Based in Roswell, GA, Saol Therapeutics is a privately held specialty pharmaceutical company
focused on providing therapies to patients with unmet medical needs. The company has a
strategic emphasis on spasticity and neurologic areas. Saol currently markets Lioresal®
Intrathecal (baclofen injection), the first FDA-approved intrathecal baclofen for the treatment of
severe spasticity. By detailing both products, Saol believes it can further support healthcare
professionals and the patients they serve with forms of spasticity that each product is FDA
approved to treat.
“At Saol, we are committed to the treatment of patients with spasticity. As a cornerstone to that,
we believe it is important that physicians are made aware of available treatment options,” said
Saol Therapeutics Chief Executive Officer, David Penake. “Our agreement with Ipsen helps us in that mission. It also allows us to align with a company that matches our passion for doing
everything we can to support and educate physicians. We look forward to working with Ipsen and
growing our organization, with the goal of helping patients in the United States.”
Please find included Important Safety Information – including BOX WARNINGS – for Dysport®
and Lioresal® Intrathecal (baclofen injection).
About Dysport® (abobotulinumtoxinA) for Injection
Dysport® is an injectable form of botulinum toxin type A (BoNT-A), which is isolated and purified
from Clostridium bacteria producing BoNT-A. It is supplied as a lyophilized powder. Dysport®
has approved indications in the United States for the treatment of adults with Cervical Dystonia
(CD) and for the treatment of spasticity in adult patients. Dysport® is also the first and only FDAapproved botulinum toxin for the treatment of lower limb spasticity in pediatric patients
two years of age and older.
About IPSEN CARES®
IPSEN CARES® (Coverage, Access, Reimbursement, & Education Support) is dedicated to
ensuring patients, providers and caregivers have the resources needed to help access the
Ipsen medications that are critical to managing their conditions. IPSEN CARES® is staffed
Monday to Friday by experts who can assist with a broad range of medical, educational,
logistical and coverage information regarding Ipsen medicines. Involving the entire treatment
team that surrounds patients on a daily basis, IPSEN CARES® can provide benefits verification
(research of a patient’s medical or pharmacy benefit insurance coverage); prior authorization
information; a patient assistance program (free medications for uninsured patients); co-pay
assistance programs for eligible patients; billing and coding support; coordination with specialty
pharmacies. Additional information is also available by visiting (http://www.ipsencares.com).
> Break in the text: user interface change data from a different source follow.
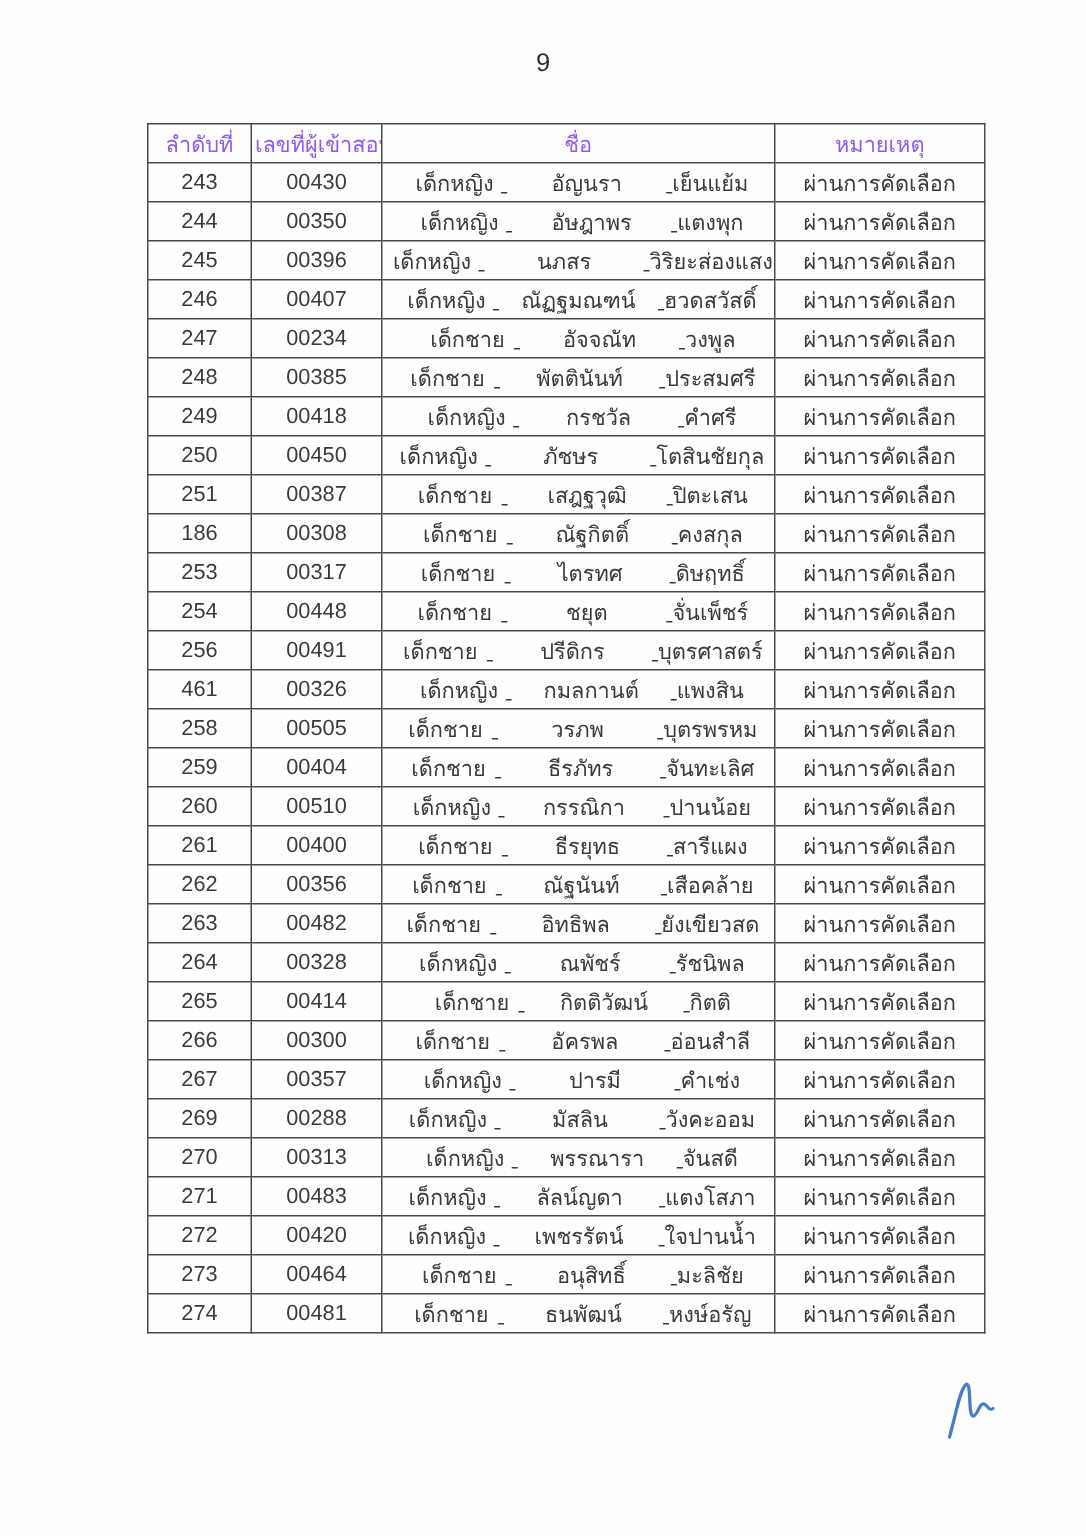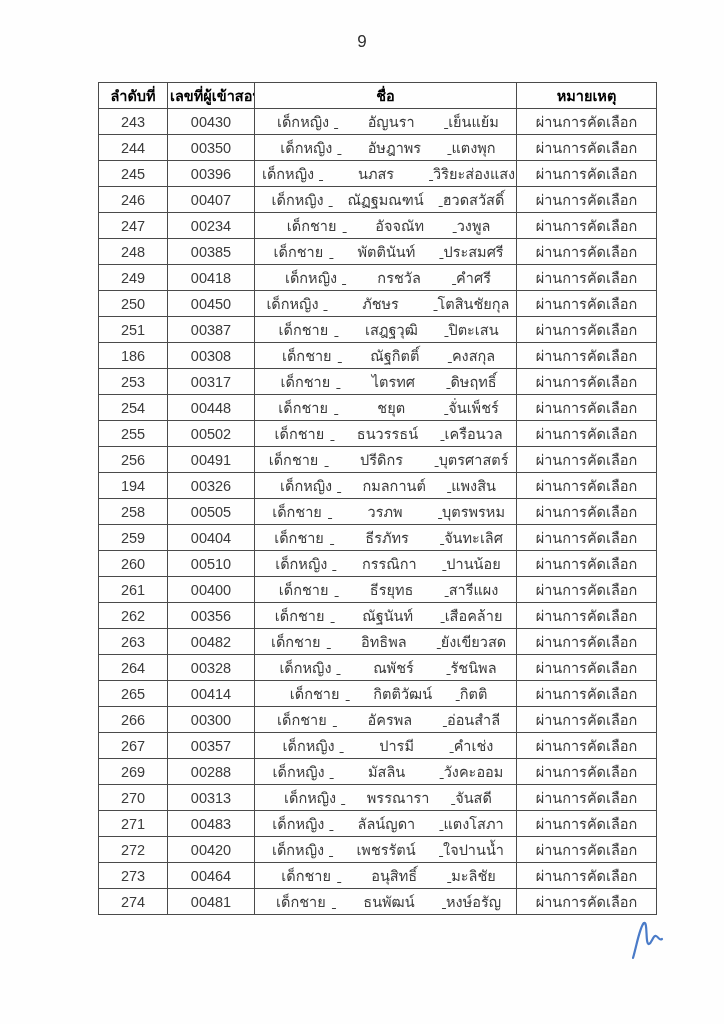--- a/index.html
+++ b/index.html
@@ -39,22 +39,22 @@
   table.results td {
     border: 1px solid #4a4a4a;
     height: 25px;
     padding: 0 2px;
     text-align: center;
     vertical-align: middle;
     overflow: hidden;
     white-space: nowrap;
   }
   table.results th {
-    font-weight: bold;
-    color: #000000;
+    font-weight: normal;
+    color: #8b5cf6;
   }
   col.c-no    { width: 69px; }
   col.c-id    { width: 87px; }
   col.c-name  { width: 262px; }
   col.c-rem   { width: 140px; }
   td.name-cell {
     text-align: left;
     padding-left: 6px;
     text-decoration: underline;
   }
@@ -214,41 +214,31 @@
       <td>254</td>
       <td>00448</td>
       <td class="name-cell">
         <span class="name-title">เด็กชาย</span>
         <span class="name-first">ชยุต</span>
         <span class="name-last">จั่นเพ็ชร์</span>
       </td>
       <td>ผ่านการคัดเลือก</td>
     </tr>
         <tr>
-      <td>255</td>
-      <td>00502</td>
-      <td class="name-cell">
-        <span class="name-title">เด็กชาย</span>
-        <span class="name-first">ธนวรรธน์</span>
-        <span class="name-last">เครือนวล</span>
-      </td>
-      <td>ผ่านการคัดเลือก</td>
-    </tr>
-        <tr>
       <td>256</td>
       <td>00491</td>
       <td class="name-cell">
         <span class="name-title">เด็กชาย</span>
         <span class="name-first">ปรีดิกร</span>
         <span class="name-last">บุตรศาสตร์</span>
       </td>
       <td>ผ่านการคัดเลือก</td>
     </tr>
         <tr>
-      <td>194</td>
+      <td>461</td>
       <td>00326</td>
       <td class="name-cell">
         <span class="name-title">เด็กหญิง</span>
         <span class="name-first">กมลกานต์</span>
         <span class="name-last">แพงสิน</span>
       </td>
       <td>ผ่านการคัดเลือก</td>
     </tr>
         <tr>
       <td>258</td>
INDICATIONS AND IMPORTANT SAFETY INFORMATION
Dysport® (abobotulinumtoxinA) for injection is indicated for the treatment of:
- Spasticity in adult patients
- Adults with cervical dystonia
- Lower limb spasticity in pediatric patients 2 years of age and older.
The safety and effectiveness of Dysport® injected into upper limb muscles or proximal muscles
of the lower limb for the treatment of spasticity in pediatric patients has not been established.
Safety and effectiveness in pediatric patients with lower limb spasticity below 2 years of age
have not been evaluated.
Safety and effectiveness in pediatric patients with cervical dystonia or upper limb spasticity have
not been established.
IMPORTANT SAFETY INFORMATION
|Warning: Distant Spread of Toxin Effect
Postmarketing reports indicate that the effects of Dysport® and all botulinum toxin
products may spread from the area of injection to produce symptoms consistent with
botulinum toxin effects. These may include asthenia, generalized muscle weakness,
diplopia, blurred vision, ptosis, dysphagia, dysphonia, dysarthria, urinary incontinence,
and breathing difficulties. These symptoms have been reported hours to weeks after
injection. Swallowing and breathing difficulties can be life threatening and there have been reports of death. The risk of symptoms is probably greatest in children treated for
spasticity, but symptoms can also occur in adults treated for spasticity and other
conditions, particularly in those patients who have underlying conditions that would
predispose them to these symptoms. In unapproved uses, including upper limb
spasticity in children, and in approved indications, cases of spread of effect have been
reported at doses comparable to lower than the maximum recommended total dose.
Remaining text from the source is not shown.